Luego de esclarecer esta cuestión con las autoridades, la provincia deberá determinar los pasos a seguir con estos sitios, ya que la principal preocupación es que vuelvan a ser saqueados.
“Ahora es importante informar y concientizar a los vecinos sobre el cuidado y resguardo de estos sitios y elementos y determinar el abordaje de los sitios en materia de investigación. Saber si la Provincia va a iniciar un estudio o si se pude anexar esta zona al área de estudio del doctor Daniel Loponte”, arqueólogo que realizó los estudios en la zona de Victoria.
“Nos preocupa mucho el saqueo sistemático de los sitios, por el grado de destrucción que producen, la pérdida de información y la pérdida de patrimonio. Si ese lugar se excavaba correctamente, los objetos se hubieran sacado intactos, pero los vecinos tienen que entender lo importante del cuidado de estos lugares”, finalizó Pau.
La vasija gigante está resguardada Una gran polémica se había suscitado a raíz de un importante hallazgo arqueológico en Puerto Piray. Luego de que el pescador Jorge Benítez, de manera casual, encontrara una vasija de la época guaraní en el patio trasero de su casa, distintos grupos y direcciones de patrimonio alzaron la voz para reclamar la pieza.
Se trata de una vasija tallada de enorme tamaño, que obraría como urna funeraria de las comunidades guaraníes asentadas en la zona del Alto Paraná.
En principio, fue el arqueólogo David Pau, director del Museo de Prehistoria de Eldorado, quien supo del hallazgo del pescador y entabló diálogo con él, aunque las primeras negociaciones resultaron nulas, puesto que el vecino quería cobrar por la vasija.

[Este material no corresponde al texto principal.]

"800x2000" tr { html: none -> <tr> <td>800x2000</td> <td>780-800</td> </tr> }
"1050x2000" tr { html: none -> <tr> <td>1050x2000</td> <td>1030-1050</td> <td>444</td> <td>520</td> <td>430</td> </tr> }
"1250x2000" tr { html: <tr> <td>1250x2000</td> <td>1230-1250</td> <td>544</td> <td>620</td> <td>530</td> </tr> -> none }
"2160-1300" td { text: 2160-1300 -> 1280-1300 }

Tras la publicación del informe de El Territorio, denominado Al rescate del tesoro prehistórico, la directora de Patrimonio Cultural y Museos, Zulma Pittau, realizó un reclamo a Pau y los demás investigadores por esa pieza de Piray y otras encontradas en Colonia Victoria, que fueron trasladadas a Buenos Aires a fines de proceder a su análisis.
Según dijo, “no tenían los permisos para sacar las piezas de la provincia”.

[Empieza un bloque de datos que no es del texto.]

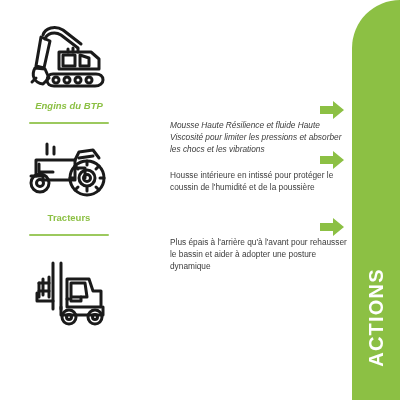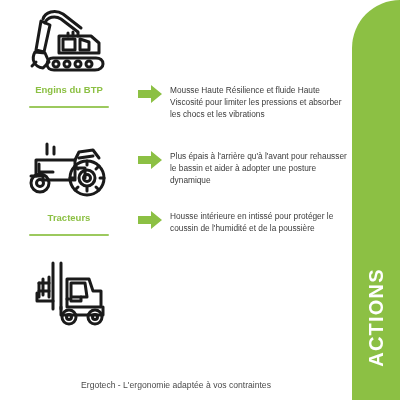"Engins du BTP" .row-1 { font-style: none -> italic; top: 4px -> 20px }
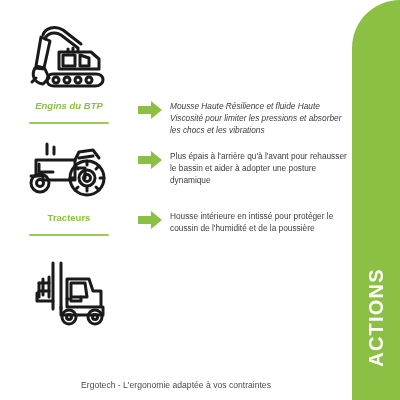"Mousse Haute Résilience et fluide" .bullet { align-items: flex-start -> flex-end; flex-direction: none -> column }
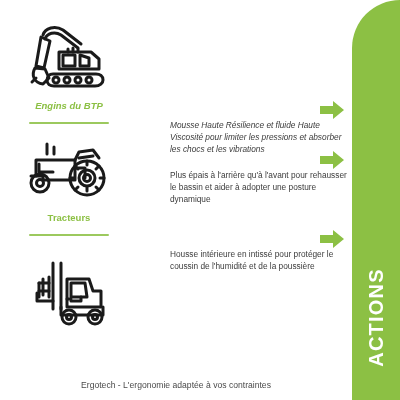"Plus épais à l'arrière qu'à" div.bullet { order: before "Housse intérieure en intissé pour" -> after "Housse intérieure en intissé pour" }
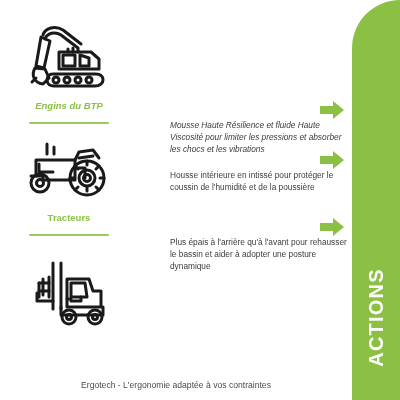"Ergotech - L'ergonomie adaptée à" div.footer { html: <div>Ergotech - L'ergonomie adaptée à vos contraintes</div> -> none }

Por su parte, el investigador Daniel Loponte, quien se encuentra al frente del estudio arqueológico, respondió las acusaciones y explicó que siempre contaron con todos los permisos para trabajar, pero que Pittau asumió como directora después de iniciada esa exploración.
La pieza de Piray
En lo que respecta a la vasija hallada en Puerto Piray, finalmente y tras varias negociaciones, el pescador decidió donar la pieza a la Provincia. Fue Pittau quien decidió que la urna sea preservada en el museo Aníbal Cambas de Posadas, teniendo en cuenta que Puerto Piray carece de los medios e infraestructura necesarios para el cuidado, restauración y preservación de este tipo de piezas y el museo de Prehistoria de Eldorado -que inició las gestiones para su preservación- no tiene jurisdicción sobre Piray, ya que pertenece al departamento de Montecarlo.
La directora del Museo Regional Aníbal Cambas, Liliana Rojas, se acercó hasta Puerto Piray, acompañada de la secretaria de la Junta de Estudios Históricos de Misiones, María Angélica Amable, para recibir la donación con los familiares de Benítez.
La directora indicó que la urna quedará al resguardo del museo, donde más adelante podría formar parte de la exhibición de la Sala Guaraní, que se inaugurará en marzo del próximo año.